Second, and more creatively, the negative could counterplan to essentially do the affirmative’s plan multilaterally.  The counterplan could be worded to include things such as giving the affirmative’s funding to the WHO to facilitate the adoption of the plan by the WHO, having the WHO “coordinate” the affirmative’s plan with other actors in a way that may allow modification, or simply have the WHO vote to support the plan before it is implemented.

The Net-Benefits

 

The net-benefits that you should extend depend on which version of the counterplan that you run.

If you run the “WHO do the plan” version, you run the convention [politics] and [spending] disadvantages. 

If you run the “coordinate with the WHO” version you need to run some different, but probably more interesting net-benefits. 

First, remember to ditch the spending net-benefit because both the plan and the counterplan will spend the same amount of money. 

Second, if you are going to extend [politics] as a net-benefit, you have to argue that multilateralism and/or WHO involvement are relatively more or less politically popular than the affirmative plan. 

Third, you should make general arguments regarding the superiority of multilateral versus bilateral action.  For general evidence on the debate, see our Hegemony Strategy Guide and evidence database. Also, there is an article here that explores the relative merits of bilateral vs. multilateral assistance.  You may be able to argue that multilateral coordination of assistance increases its effectiveness because it reduces overlap and conflicts amongst aid providers. Since I believe that this is the way the U.S. would normally deliver this type of assistance, it probably best captures many of the affirmative solvency articles.

This version of the counterplan needs substantially greater development, and I plan on devoting more time to it during the month of July.

Which Version of the Counterplan is Better?

 

There are two significant problems with the “have WHO do it” version of the counterplan.

First, since the WHO is not capable of deficit spending, has limited resources, and likely has all of its existing resources dedicated to particular projects, a WHO decision to self-initiate the health care mandates of the affirmative plan would likely force a trade-off in other health programs. 

Second, there is good evidence that WHO fails at disease eradication and only succeeds at information distribution 

Third, any general “WHO solves” evidence that the negative might read may very well assume some coordinated U.S. support/action.  In order to be competitive, the counterplan would have to necessarily exclude this.

Given these limits, I think the “coordination,” version of the counterplan is better.  It is obviously under-developed at the moment, so I say that with some hesitation, but it certainly deserves more development.

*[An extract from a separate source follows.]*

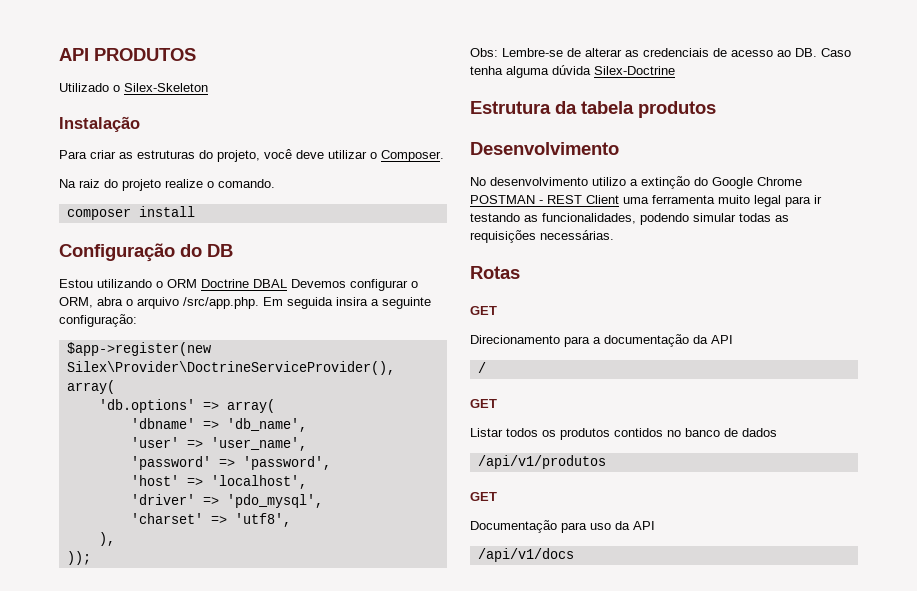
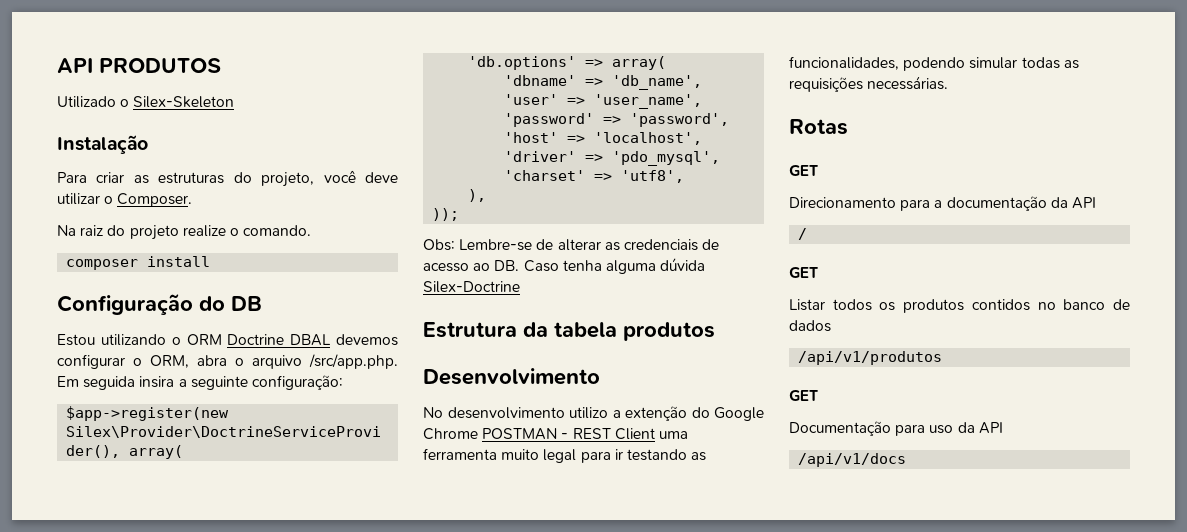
[291,279,346,288] Devemos -> [336,334,398,346] devemos
[641,176,690,189] extinção -> [625,406,687,421] extenção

World Health Organization (WHO) Counterplan Shell

 

The World Health Organization should… (insert plan mandates, absent the U.S. government action)

 

Contention I. Solvency

WHO SHOULD ACT TO BOOST AFRICA’S HEALTH CAPACITY

HealthGap.org, FACT SHEET: HEALTH WORKER CRISIS IN AFRICA, 2005, http://www.healthgap.org/camp/hcw_docs/HCWfactsheet.pdf

African countries must develop and implement strategic health workforce plans to increase service delivery so as to achieve the Millennium Development Goals and other health goals. In October 2005, African health ministers committed themselves to prepare and implemented costed human resources for health development plans so as to achieve universal access to care and treatment by 2015. The World Health Organization and other health and development agencies should provide and facilitate the necessary technical support.